In airport security and air traffic control professions, operators must respond correctly to potential dangers. A failure to detect dangerous situations can result in catastrophe. Many of these jobs require operators to use a process called vigilance, which is the act of detecting infrequently occurring signals over an extended period of time. Research has shown that as time passes in vigilance tasks, people become less accurate in detecting critical signals, especially when the events requiring detection are infrequent and unpredictable. Current research suggests that vigilance tasks are stressful and that decrements in performance are caused by a lack of available mental resources. Our lab is currently examining how motivation, emotional states, and personality affect participants' performance and mental workload in vigilance tasks.
In military settings, vehicle operators need to be aware of their surroundings in order to properly identify targets and avoid friendly fire. In order to maximize 360° local area awareness, the army is developing an indirect-vision display system (IVD).
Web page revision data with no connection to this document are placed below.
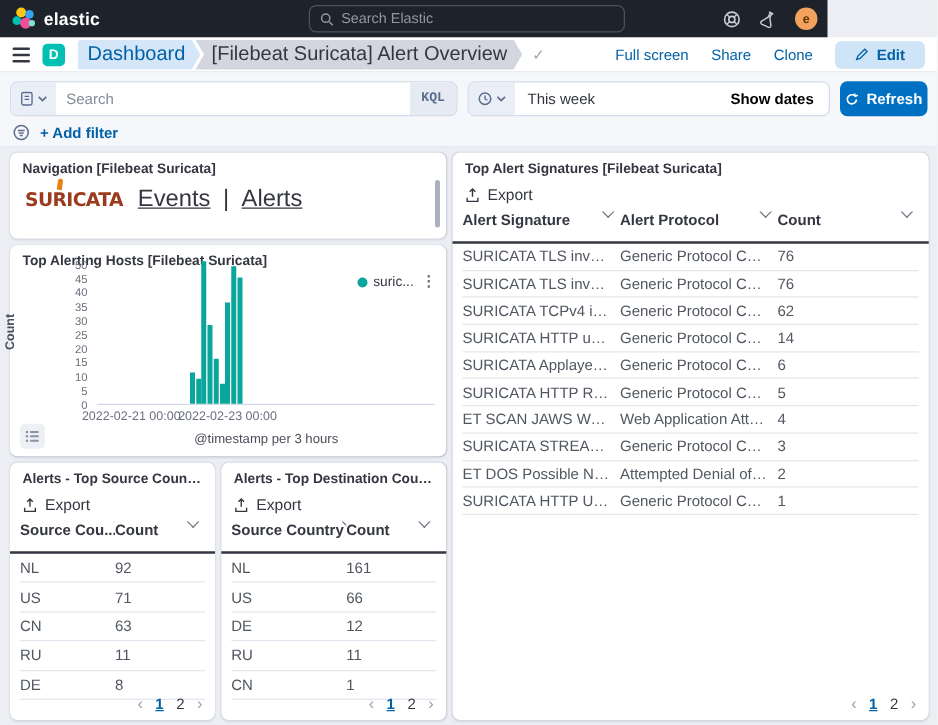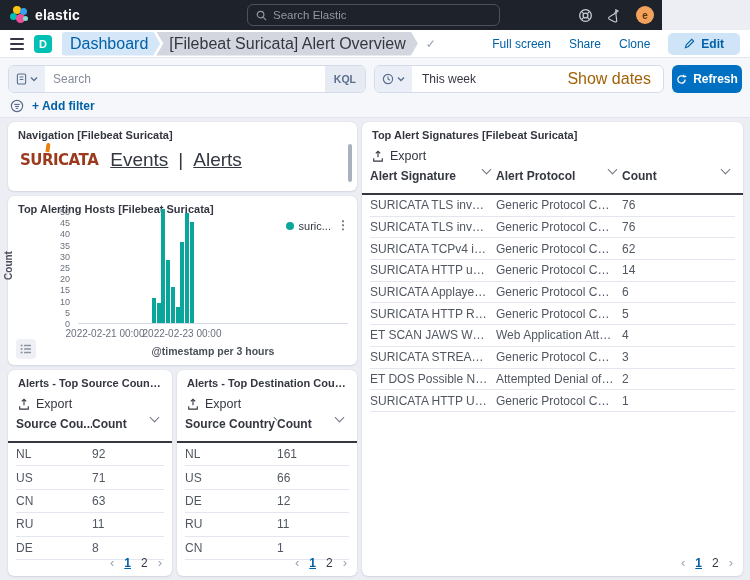--- a/index.html
+++ b/index.html
@@ -30,24 +30,24 @@
   .crumb-link { color:#0061a6; font-size:12px; cursor:pointer; }
   .edit-btn { background:#cfe4f6; color:#0061a6; font-size:12px; font-weight:600; border:none; border-radius:5px; padding:4px 16px; display:flex; align-items:center; gap:6px; cursor:pointer; }
 
   
   .querysec { position:absolute; left:0; top:58px; width:750px; height:60px; background:#f6f7fb; border-bottom:1px solid #e3e6ee; }
   .qrow { position:absolute; left:8px; top:7px; display:flex; width:734px; gap:8px; }
   .searchbox { flex:0 0 358px; height:28px; background:#fff; border:1px solid #d3dce8; border-radius:6px; display:flex; align-items:stretch; overflow:hidden; }
   .seg { background:#e9eef7; display:flex; align-items:center; gap:3px; padding:0 7px; color:#5a6d8c; }
   .searchbox input { border:none; outline:none; flex:1; font-size:12px; padding:0 8px; color:#343741; font-family:"Liberation Sans",sans-serif; }
   .searchbox input::placeholder { color:#848b99; }
-  .kql { background:#e6eaf2; color:#5a6d8c; font-size:10.5px; font-weight:700; display:flex; align-items:center; padding:0 9px; }
+  .kql { background:#e6eaf2; color:#5a6d8c; font-size:10.5px; font-weight:700; display:flex; align-items:center; padding:0 9px;font-family:Liberation Mono, monospace; }
   .datebox { flex:1; height:28px; background:#fff; border:1px solid #d3dce8; border-radius:6px; display:flex; align-items:center; overflow:hidden; }
   .date-label { font-size:12px; color:#343741; padding:0 10px; flex:1; }
-  .showdates { color:#a16207; font-size:16px; padding-right:12px; cursor:pointer; white-space:nowrap; }
+  .showdates { color:#000000; font-size:12px; padding-right:12px; cursor:pointer; white-space:nowrap;font-weight:bold; }
   .refresh-btn { flex:0 0 70px; height:28px; background:#0071c2; color:#fff; border:none; border-radius:6px; font-size:12px; font-weight:600; display:flex; align-items:center; justify-content:center; gap:6px; cursor:pointer; }
   .filter-row { position:absolute; left:10px; top:41px; display:flex; align-items:center; gap:8px; }
   .addfilter { color:#0061a6; font-size:12px; font-weight:600; cursor:pointer; }
 
   
   .panel { position:absolute; background:#fff; border-radius:6px; box-shadow:0 1px 2px rgba(65,78,101,.12), 0 0 1px rgba(65,78,101,.2); }
   .panel-title { font-size:11px; font-weight:700; color:#343741; padding:7px 10px 0 10px; white-space:nowrap; overflow:hidden; text-overflow:ellipsis; }
 
   .p-nav { left:8px; top:122px; width:349px; height:69px; }
   .nav-body { display:flex; align-items:center; gap:12px; padding:8px 12px; }
@@ -60,21 +60,21 @@
 
   .p-hosts { left:8px; top:196px; width:349px; height:169px; }
   .chart-body { position:absolute; left:0; top:16px; right:0; bottom:0; }
   .chart-plot { position:absolute; left:70px; top:0; width:270px; height:112px; border-bottom:1px solid #d3dae6; }
   .bar { position:absolute; bottom:0; width:4px; }
   .ytick { position:absolute; right:274px; width:40px; text-align:right; font-size:9px; color:#69707d; }
   .y-axis-ticks { position:absolute; left:26px; top:0; width:40px; height:112px; }
   .x-axis-ticks { position:absolute; left:70px; top:116px; width:270px; height:12px; }
   .xtick { position:absolute; transform:translateX(-50%); font-size:10px; color:#69707d; white-space:nowrap; }
   .ylabel { position:absolute; left:-14px; top:48px; transform:rotate(-90deg); font-size:10px; font-weight:700; color:#4a4f59; }
-  .xlabel { position:absolute; left:205px; top:133px; transform:translateX(-50%); font-size:10.5px; font-weight:700; color:#4a4f59; white-space:nowrap; }
+  .xlabel { position:absolute; left:205px; top:133px; transform:translateX(-50%); font-size:10.5px; font-weight:400; color:#4a4f59; white-space:nowrap; }
   .legend { position:absolute; right:26px; top:8px; display:flex; align-items:center; gap:5px; font-size:11px; color:#343741; cursor:pointer; }
   .legend-swatch { width:8px; height:8px; border-radius:50%; }
   .legend-menu { position:absolute; right:8px; top:6px; color:#69707d; font-size:12px; font-weight:700; cursor:pointer; }
   .list-btn { position:absolute; left:8px; bottom:6px; width:20px; height:20px; background:#eef0f5; border-radius:4px; display:flex; align-items:center; justify-content:center; cursor:pointer; }
 
   
   .export-row { display:flex; align-items:center; gap:6px; padding:8px 0 6px 10px; font-size:12.5px; color:#343741; cursor:pointer; }
   .thead { display:grid; border-bottom:2px solid #343741; padding:0 8px; }
   .th { display:flex; justify-content:space-between; font-size:12px; font-weight:700; color:#343741; height:24px; padding-right:6px; white-space:nowrap; overflow:hidden; }
   .tbody { padding:0 8px; }

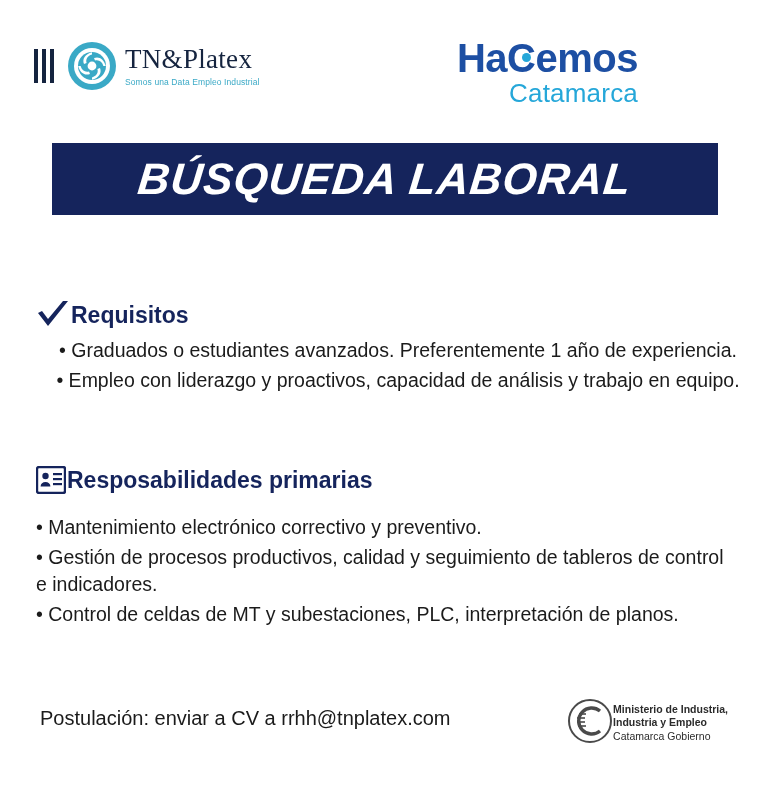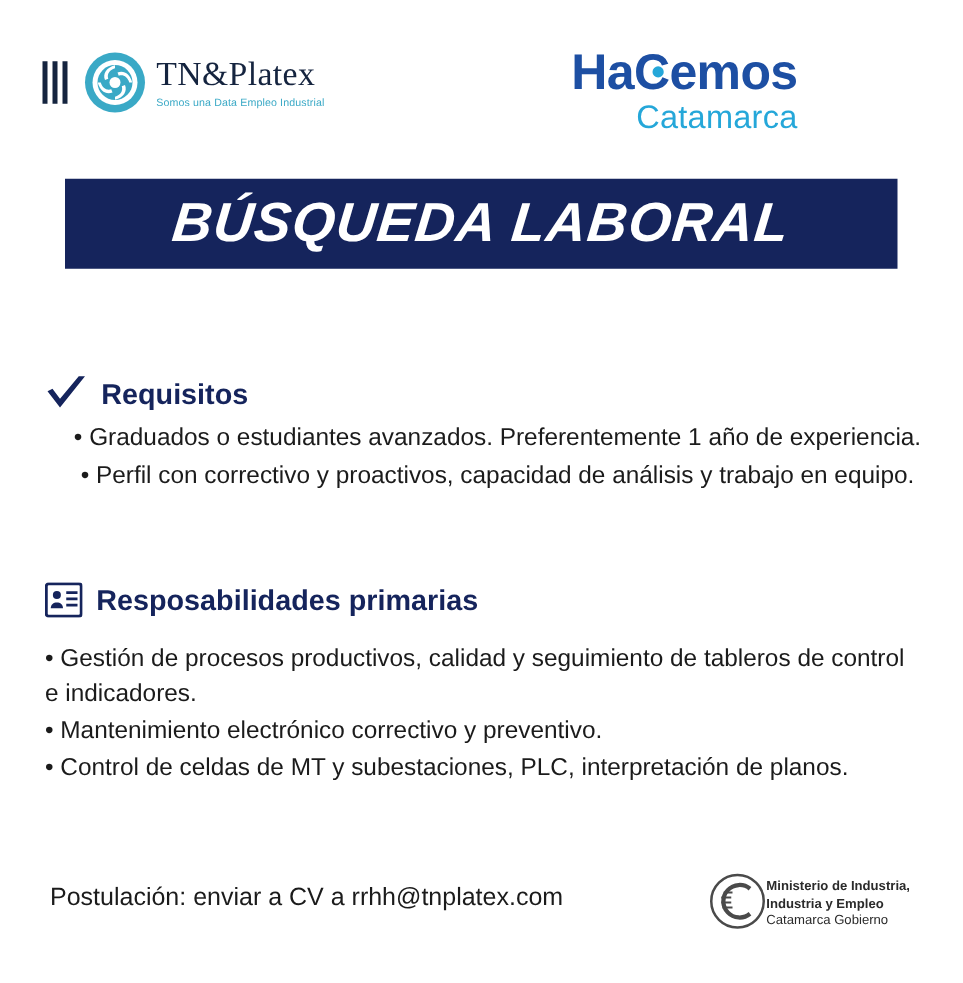--- a/index.html
+++ b/index.html
@@ -138,21 +138,21 @@
     left: 36px;
     font-size: 30px;
     font-weight: bold;
     color: #15245c;
   }
 
   
   .section-head {
     display: flex;
     align-items: center;
-    gap: 11px;
+    gap: 1px;
   }
   .section-head .label {
     font-size: 23px;
     font-weight: bold;
     color: #15245c;
   }
   .sec-requisitos { position: absolute; top: 300px; left: 36px; }
   .check-icon {
     width: 34px;
     height: 30px;
@@ -251,39 +251,39 @@
   <div class="section-head sec-requisitos">
     <span>
       <svg class="check-icon" viewBox="0 0 34 30" aria-hidden="true">
         <path d="M2 13 L12 26 L32 1 L27 1 L12 19 L6 11 Z" fill="#15245c"></path>
       </svg>
     </span>
     <span class="label">Requisitos</span>
   </div>
   <div class="bullets bullets-req">
     <p>• Graduados o estudiantes avanzados. Preferentemente 1 año de experiencia.</p>
-    <p>• Perfil con correctivo y proactivos, capacidad de análisis y trabajo en equipo.</p>
+    <p>• Empleo con liderazgo y proactivos, capacidad de análisis y trabajo en equipo.</p>
   </div>
 
   <div class="section-head sec-resp">
     <span>
       <svg class="card-icon" viewBox="0 0 30 28" aria-hidden="true">
         <rect x="1" y="1" width="28" height="26" rx="2" fill="none" stroke="#15245c" stroke-width="2.4"></rect>
         <circle cx="9.5" cy="10" r="3.2" fill="#15245c"></circle>
         <path d="M4.6 20.5 c0-3 2.2-4.6 4.9-4.6 s4.9 1.6 4.9 4.6 z" fill="#15245c"></path>
         <rect x="17" y="7" width="9" height="2.2" fill="#15245c"></rect>
         <rect x="17" y="12" width="9" height="2.2" fill="#15245c"></rect>
         <rect x="17" y="17" width="9" height="2.2" fill="#15245c"></rect>
       </svg>
     </span>
     <span class="label">Resposabilidades primarias</span>
   </div>
   <div class="bullets bullets-resp">
+    <p>• Mantenimiento electrónico correctivo y preventivo.</p>
     <p>• Gestión de procesos productivos, calidad y seguimiento de tableros de control e indicadores.</p>
-    <p>• Mantenimiento electrónico correctivo y preventivo.</p>
     <p>• Control de celdas de MT y subestaciones, PLC, interpretación de planos.</p>
   </div>
 
   <div class="footer-text">Postulación: enviar a CV a rrhh@tnplatex.com</div>
 
   <div class="ministerio">
     <span>
       <svg class="min-logo" viewBox="0 0 46 46" aria-hidden="true">
         <circle cx="23" cy="23" r="21" fill="none" stroke="#4a4a4a" stroke-width="2"></circle>
         <path d="M33 13 A13 13 0 1 0 33 33" fill="none" stroke="#4a4a4a" stroke-width="3.4"></path>

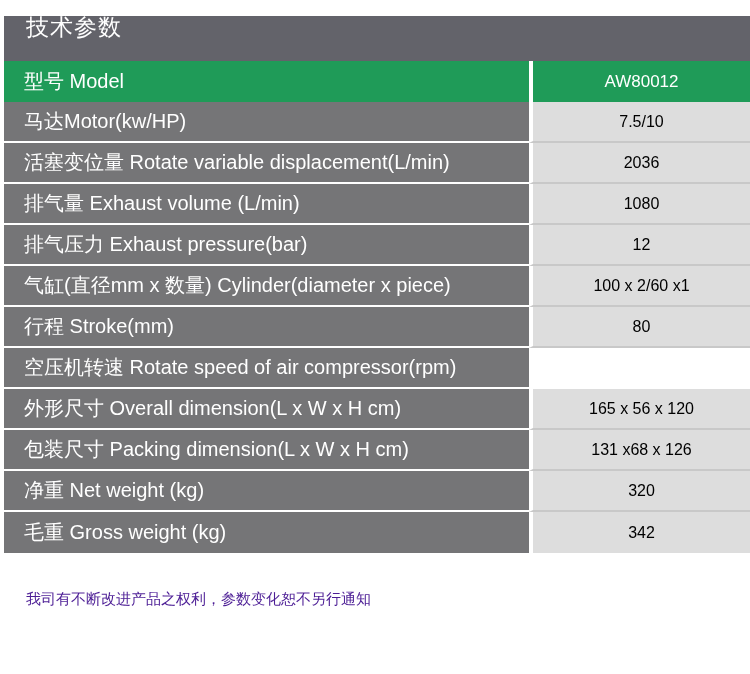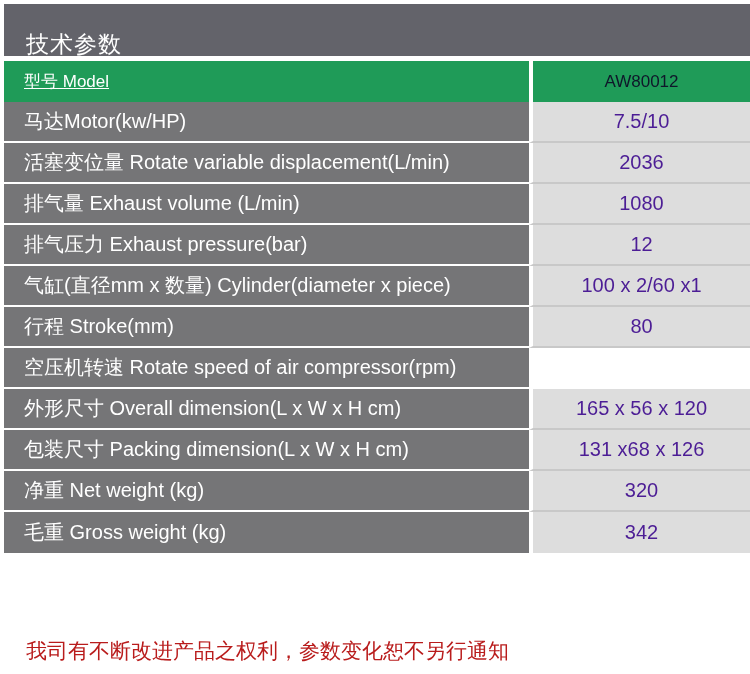--- a/index.html
+++ b/index.html
@@ -19,26 +19,26 @@
     position: relative;
     width: 750px;
     height: 674px;
     background: #ffffff;
   }
 
   
   .title-bar {
     position: absolute;
     left: 4px;
-    top: 4px;
+    top: 16px;
     width: 746px;
     height: 52px;
     background: #63636a;
     display: flex;
-    align-items: flex-end;
+    align-items: flex-start;
     box-sizing: border-box;
   }
   .title-text {
     color: #ffffff;
     font-size: 23px;
     font-weight: 400;
     letter-spacing: 1px;
     padding-left: 22px;
     line-height: 1;
   }
@@ -70,58 +70,57 @@
     padding-left: 20px;
     border-bottom: 2px solid #ffffff;
     white-space: nowrap;
     overflow: hidden;
   }
 
   .cell-value {
     flex: 1 1 auto;
     box-sizing: border-box;
     background: #dddddd;
-    color: #4c1d95;
-    font-size: 20px;
+    color: #000000;
+    font-size: 16px;
     display: flex;
     align-items: center;
     justify-content: center;
     border-bottom: 2px solid #c8c8c8;
     border-left: 4px solid #ffffff;
     white-space: nowrap;
   }
 
   
   .row.header-row .cell-label {
     background: #1f9b58;
     border-bottom: none;
-    font-size: 17px;
-    text-decoration: underline;
+    font-size: 20px;
   }
   .row.header-row .cell-value {
     background: #1f9b58;
-    color: #0f172a;
+    color: #ffffff;
     border-bottom: none;
     font-size: 17px;
   }
 
   
   .row.last-row .cell-label { border-bottom: none; }
   .row.last-row .cell-value { border-bottom: none; }
 
   
   .footnote {
     position: absolute;
     left: 4px;
-    top: 636px;
+    top: 588px;
     width: 746px;
     padding-left: 22px;
     box-sizing: border-box;
-    color: #b91c1c;
-    font-size: 21px;
+    color: #4c1d95;
+    font-size: 15px;
     line-height: 1.4;
   }
 </style>
 </head>
 <body>
 
 <div class="page">
 
   <div class="title-bar">
     <div class="title-text">技术参数</div>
However, simply providing a 360° display to operators is not enough to sufficiently improve performance; the display system needs to be compatible with human-perceptual processes. In order to better understand the processes operators use while interacting with IVD systems, we are conducting IVD simulations while using TCD and eye tracking to measure cognitive processing. Also, our lab is analyzing how individual differences, such as working memory capacity and personality, affect situational awareness.
People in workplace environments perform tasks that vary in difficulty and cognitive processing. Understanding how the brain functions under variations of cognitive workload may assist the development of adaptive automation systems. Our lab is currently using a UAV control simulator combined with TCD to examine changes in cerebral blood flow velocity when people transition between tasks of varying difficulties.